When encoding an image of a sequence of images, it is known to first predict the image either spatially or temporally and to encode the residual signal resulting from the prediction of the image. Spatial prediction is also referred to as INTRA prediction and temporal prediction is also referred to as INTER prediction. The ITU-T Rec. H.264/ISO/IEC 14496-10 AVC video coding standard specifies three different intra prediction modes, Intra4×4, Intra8×8 and Intra16×16 that correspond to a spatial estimation of the block to be coded. These different modes can exploit different directional prediction modes in order to build the pixels of the prediction block. In Intra4×4 and Intra8×8, nine intra prediction modes are defined. Eight of these modes consist of a 1D directional extrapolation of pixels surrounding the block to be predicted. The additional prediction mode (DC mode) defines the pixels of the prediction block as the average of available surrounding pixels.
When the texture corresponds to mono-directional oriented structures, fitting with one of the available prediction directions, these structures can be well extrapolated with the appropriate directional 1D prediction. But in case of complex 2D patterns, H.264/AVC intra prediction modes are not able to correctly propagate and predict the signal.
The invention is aimed at alleviating at least one of the drawbacks of the prior art. One aim of the invention is to improve the principle of intra prediction, and this by using a coder/decoder scheme based an image summary (e.g. an epitome) of the current image, in which the image summary is indirectly used as a reference image.

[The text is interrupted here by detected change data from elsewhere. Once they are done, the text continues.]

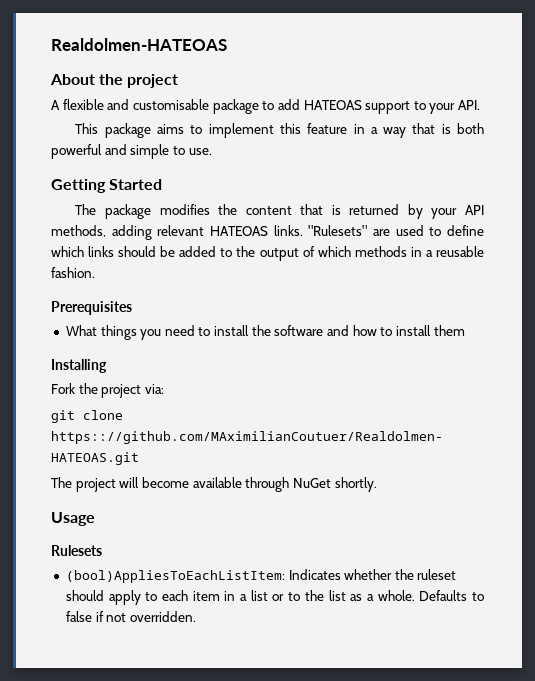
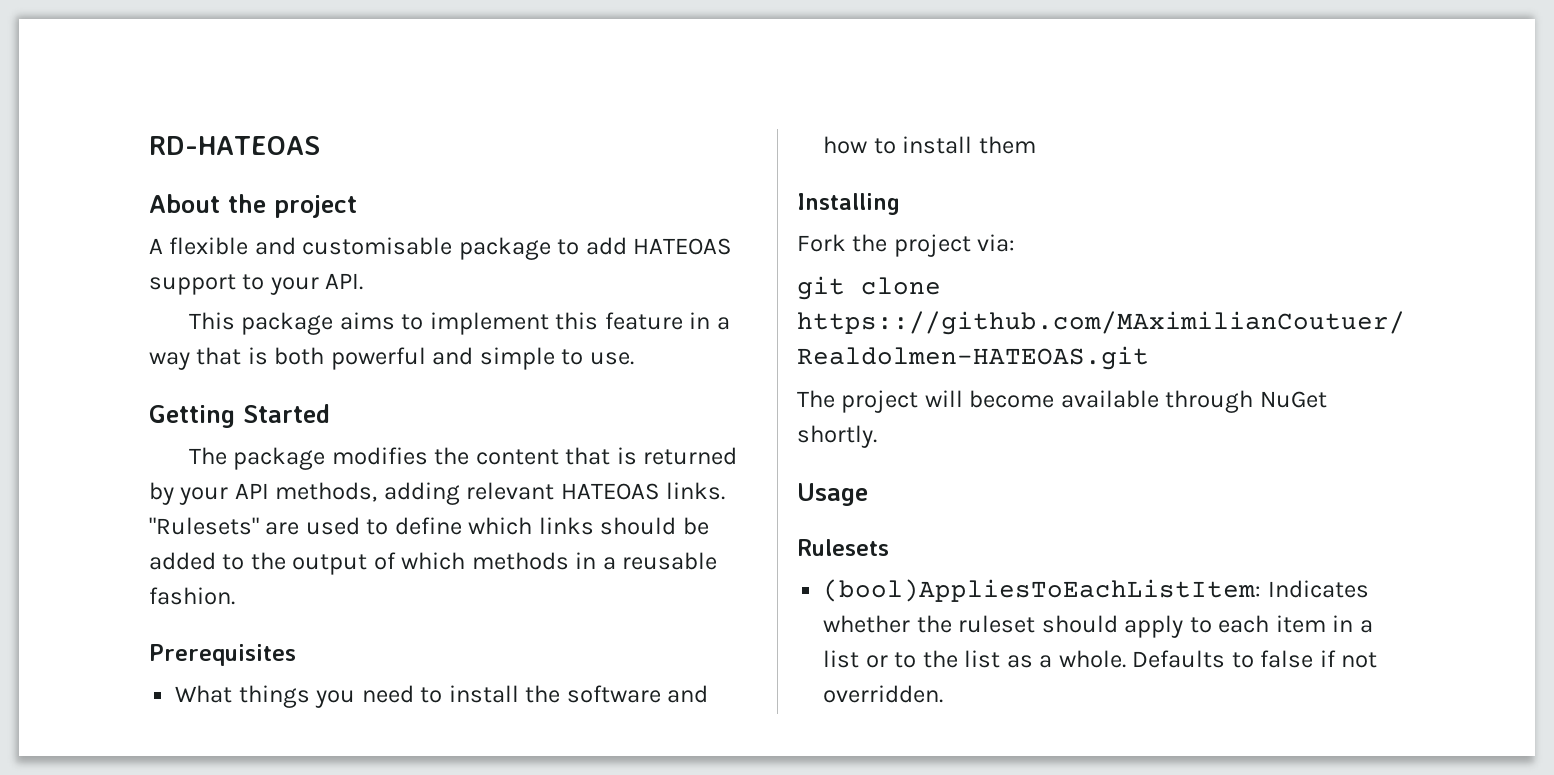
- Realdolmen-HATEOAS
+ RD-HATEOAS

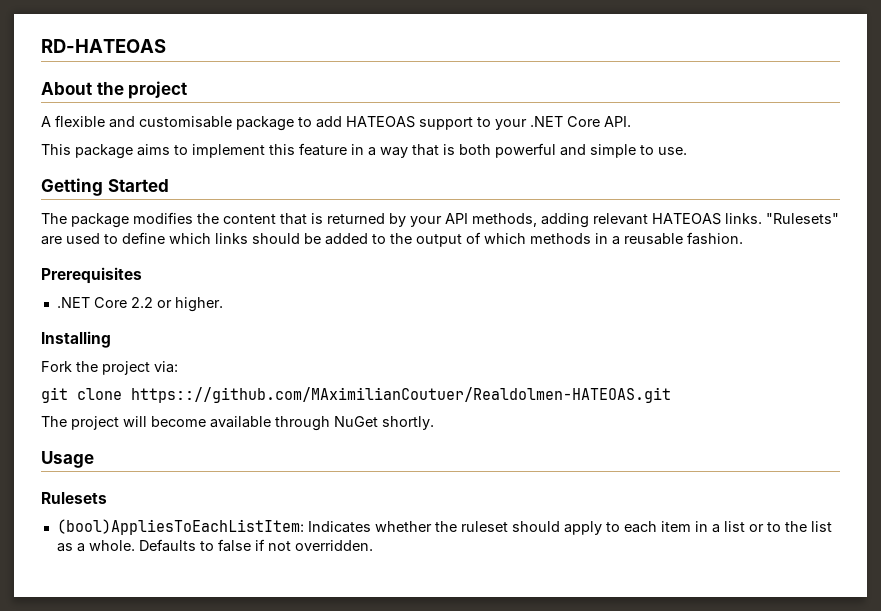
- A flexible and customisable package to add HATEOAS support to your API.
+ A flexible and customisable package to add HATEOAS support to your .NET Core API.
- What things you need to install the software and how to install them
+ .NET Core 2.2 or higher.

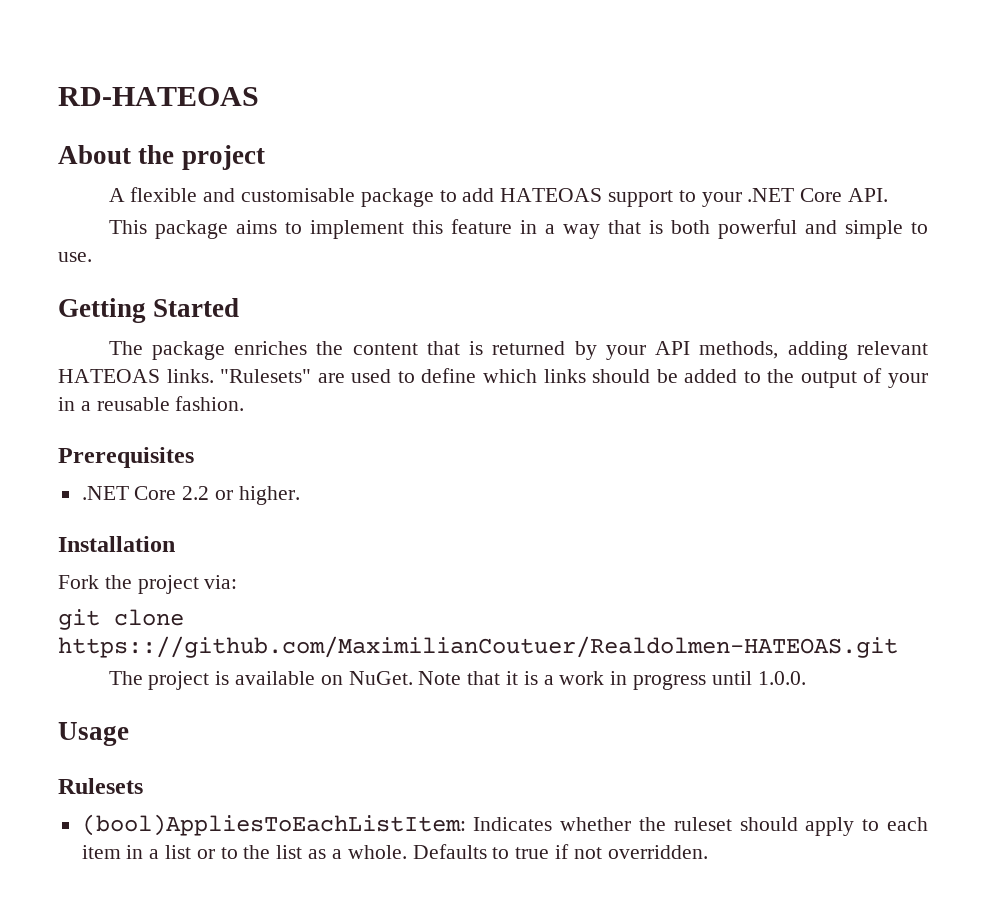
- The package modifies the content that is returned by your API methods, adding relevant HATEOAS links.
+ The package enriches the content that is returned by your API methods, adding relevant HATEOAS links.
- "Rulesets" are used to define which links should be added to the output of which methods in a reusable fashion.
+ "Rulesets" are used to define which links should be added to the output of your in a reusable fashion.
- Installing
+ Installation
- git clone https:://github.com/MAximilianCoutuer/Realdolmen-HATEOAS.git
+ git clone https:://github.com/MaximilianCoutuer/Realdolmen-HATEOAS.git
- The project will become available through NuGet shortly.
+ The project is available on NuGet. Note that it is a work in progress until 1.0.0.
- Defaults to false if not overridden.
+ Defaults to true if not overridden.

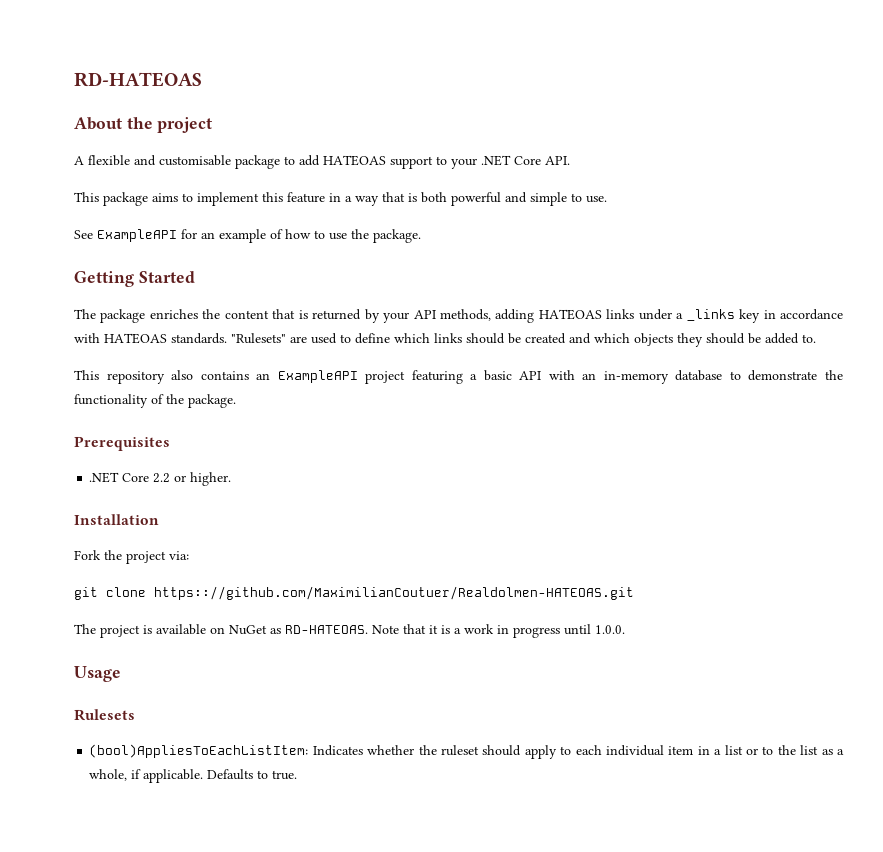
+ See ExampleAPI for an example of how to use the package.
- The package enriches the content that is returned by your API methods, adding relevant HATEOAS links.
+ The package enriches the content that is returned by your API methods, adding HATEOAS links under a _links key in accordance with HATEOAS standards.
- "Rulesets" are used to define which links should be added to the output of your in a reusable fashion.
+ "Rulesets" are used to define which links should be created and which objects they should be added to.
+ This repository also contains an ExampleAPI project featuring a basic API with an in-memory database to demonstrate the functionality of the package.
- The project is available on NuGet.
+ The project is available on NuGet as RD-HATEOAS.
- (bool)AppliesToEachListItem: Indicates whether the ruleset should apply to each item in a list or to the list as a whole. Defaults to true if not overridden.
+ (bool)AppliesToEachListItem: Indicates whether the ruleset should apply to each individual item in a list or to the list as a whole, if applicable. Defaults to true.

Thus, the invention relates to a method of coding a sequence of images comprising for a current image the steps of:
The invention further relates to a method of reconstructing a sequence of images comprising for a current image the steps of:
The use of image summary is solving the issue of directional intra prediction by using 2D texture prediction. Indeed, a summary image is composed of real texture and come only from the original image. The main purpose of a summary image is to remove redundancy within the original image and to keep the most pertinent patterns (or patches) that best represent the image texture. These patterns could provide a prediction more suitable for 2D texture since 2D patches are considered instead of oriented mono-directional interpolations.
Other characteristics and advantages of the invention will appear through the description of a non-limiting embodiment of the invention, which will be illustrated, with the help of the enclosed drawing.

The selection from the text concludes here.